Headache Medicine Connections

Year: 2021, Volume: 1, Issue: 1, Pages: 1-1


From the Editor’s Desk

Received Date:09 August 2021, Accepted Date:09 August 2021, Published Date:20 August 2021


Dear Readers

Belfast-born William Thomson (better known as Lord Kelvin) said ‘If you cannot measure it, you cannot improve it’ and this remains as true today as it was over 100 years ago. Measurement in headache medicine is challenged with a lack of gold standard testing for diagnoses, relying instead on symptom criteria much of the time rather than neurobiological features.

In this inaugural edition of Headache Medicine Connections Dr. Pravin Thomas and colleagues introduce the World Headache Society Classification of Headache Disorders, representing an exciting multidimensional user-friendly and up-to-date approach to the challenge of headache classification, an area in need of advancement. The reader will immediately notice the multi-axial construct, allowing separate axes for patient narrative, biomarkers and validated impairment scales which together gives a lot more information than diagnosis-based classification alone. The WHS classification is designed to be used by healthcare workers of any level of experience and the WHS classification committee endeavor to update the online classification document as needed enabling timely sculpting of their new classification. Users are encouraged to give feedback directly to the WHS.

Expunged are artificial constructs of treatment response defined disorders (treatment response as a sine qua non for diagnosis), acute/chronic designation and even primary/secondary headache. The reader will also notice the absence of diagnostic-like criteria in the classification, avoiding erroneously using the classification for diagnosis in practice which is a fundamental mistake. It is important to comment on the basic differences between a classification and diagnostic criteria. Classifications typically exhibit high specificity at the expense of sensitivity to identify a well-defined group, as this suits the clinical study of populations especially interventional studies.

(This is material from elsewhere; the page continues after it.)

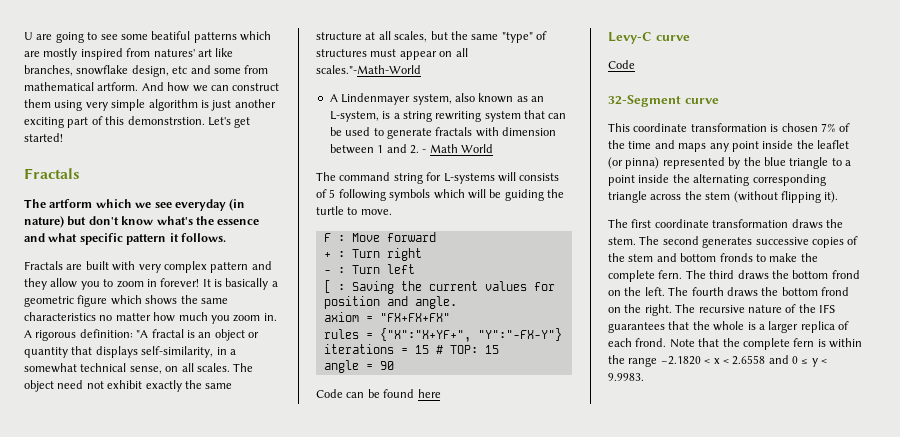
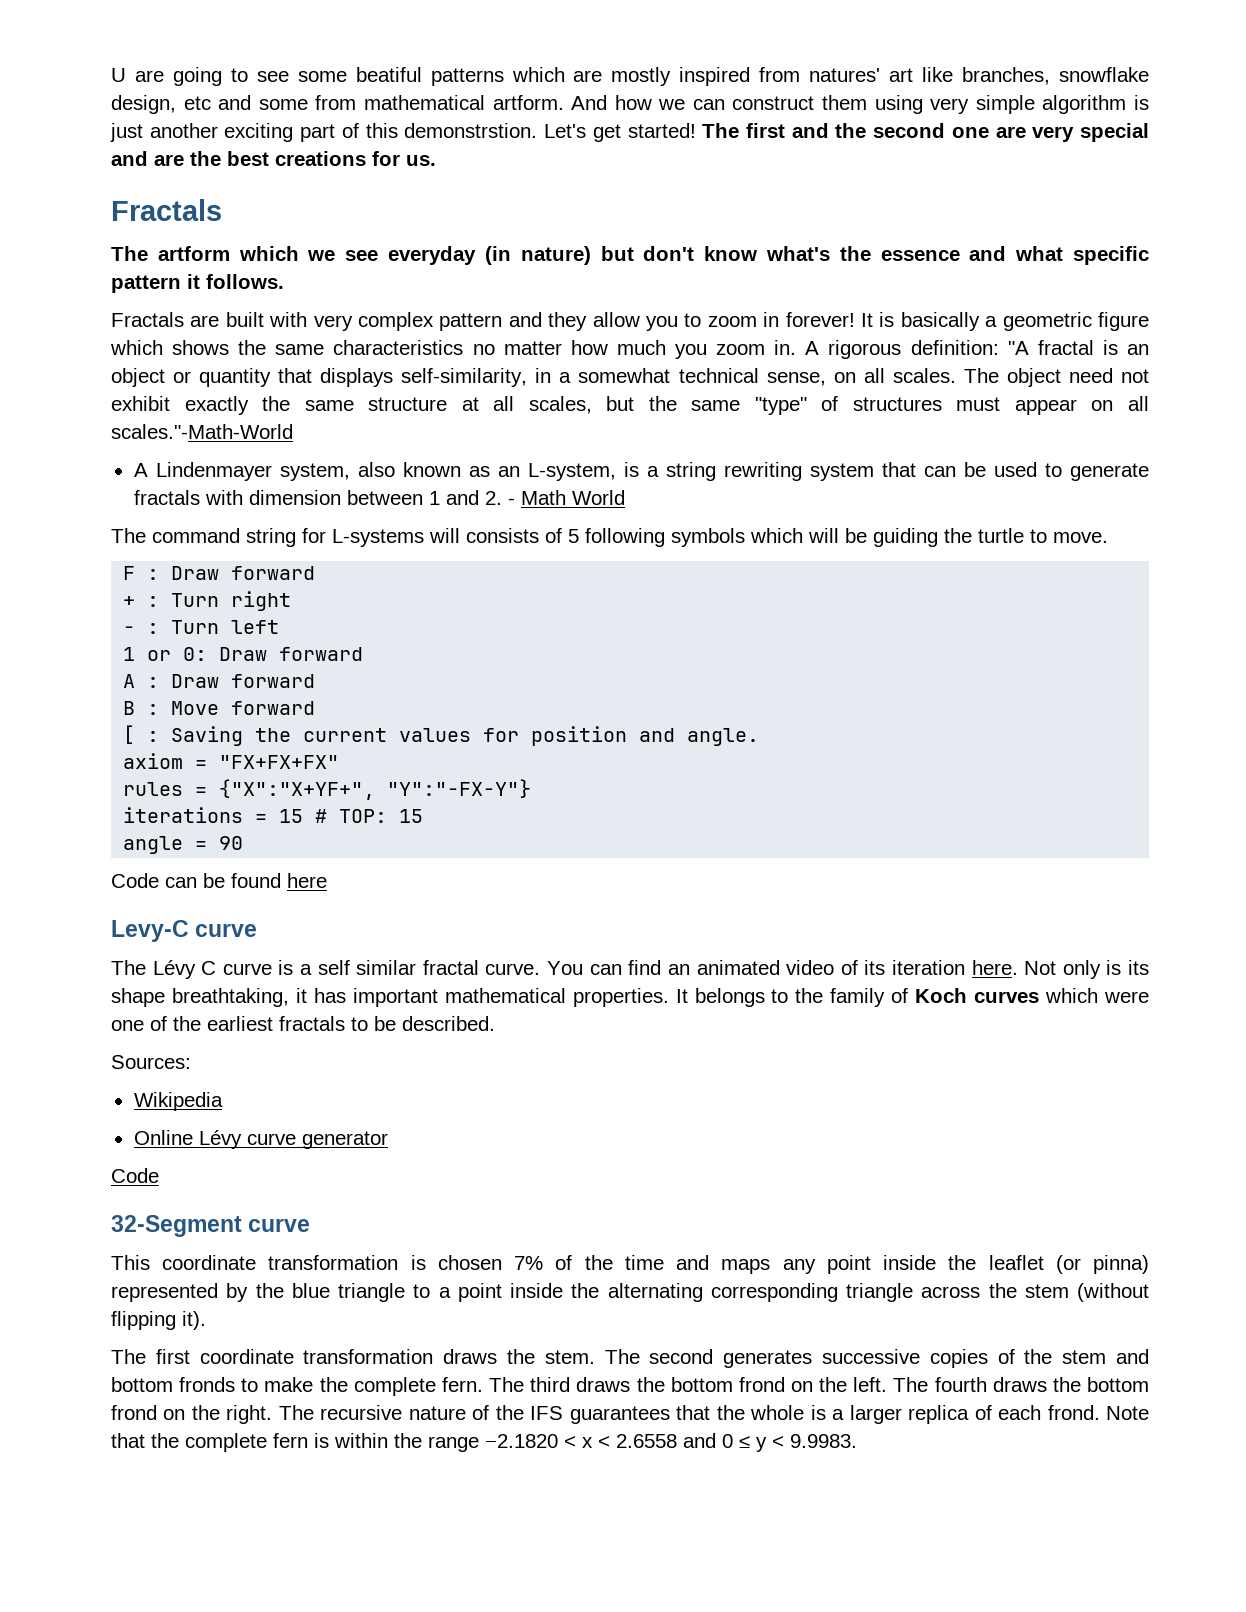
(63, 137) none -> [702,123,1149,142] [111,151,436,166] The first and the second one are very special and are the best creations for us.
[351,233,380,242] Move -> [171,566,220,580] Draw
(415, 269) none -> [123,647,364,661] [123,674,316,688] [123,701,316,715] // 1 or 0: Draw forward // A : Draw forward // B : Move forward
(690, 38) none -> [111,960,1149,979] [111,988,1149,1007] [111,1016,495,1031] [111,1055,191,1069] [133,1092,223,1111] [133,1130,388,1149] // The Lévy C curve is a self similar fractal curve. You can find an animated video of its iteration here. Not only is its shape breathtaking, it has important mathematical properties. It belongs to the family of Koch curves which were one of the earliest fractals to be described. // Sources: // Wikipedia // Online Lévy curve generator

In this situation there is a desire to minimize false positive cases at the expense of missing some genuine cases (lower sensitivity) with a view to keeping non-cases out of a particular cohort. Classifications are focused then on populations, whereas diagnostic criteria involve the aggregation of symptoms, signs and testing found in clinical practice that allow formulation of a diagnosis for an individual patient. The WHS classification committee see a role for criteria that do not involve stipulating strict requirements, a position that will likely lead to criticism, however there is much that can be accomplished with this multi-axial and more user-friendly classification system nevertheless.

A lot has yet to be understood about the physiology of headache disorders and we still rely on symptom-based diagnoses. There is also a lot to learn yet about the impact of headache disorders on the individual, made more important with this new classification. The addition of patient narrative and impairment ratings gives more scope for epidemiologic study and presents a classification friendly to clinical practice. The WHS look forward to commentary on the new classification. While new classifications may draw criticism, this may be the disruptive innovation needed to move headache medicine forward.

Editor in Chief

Brian E McGeeney


© 2021 Published by World Headache Society. This is an open-access article under the CC BY license (https://creativecommons.org/licenses/by/4.0/)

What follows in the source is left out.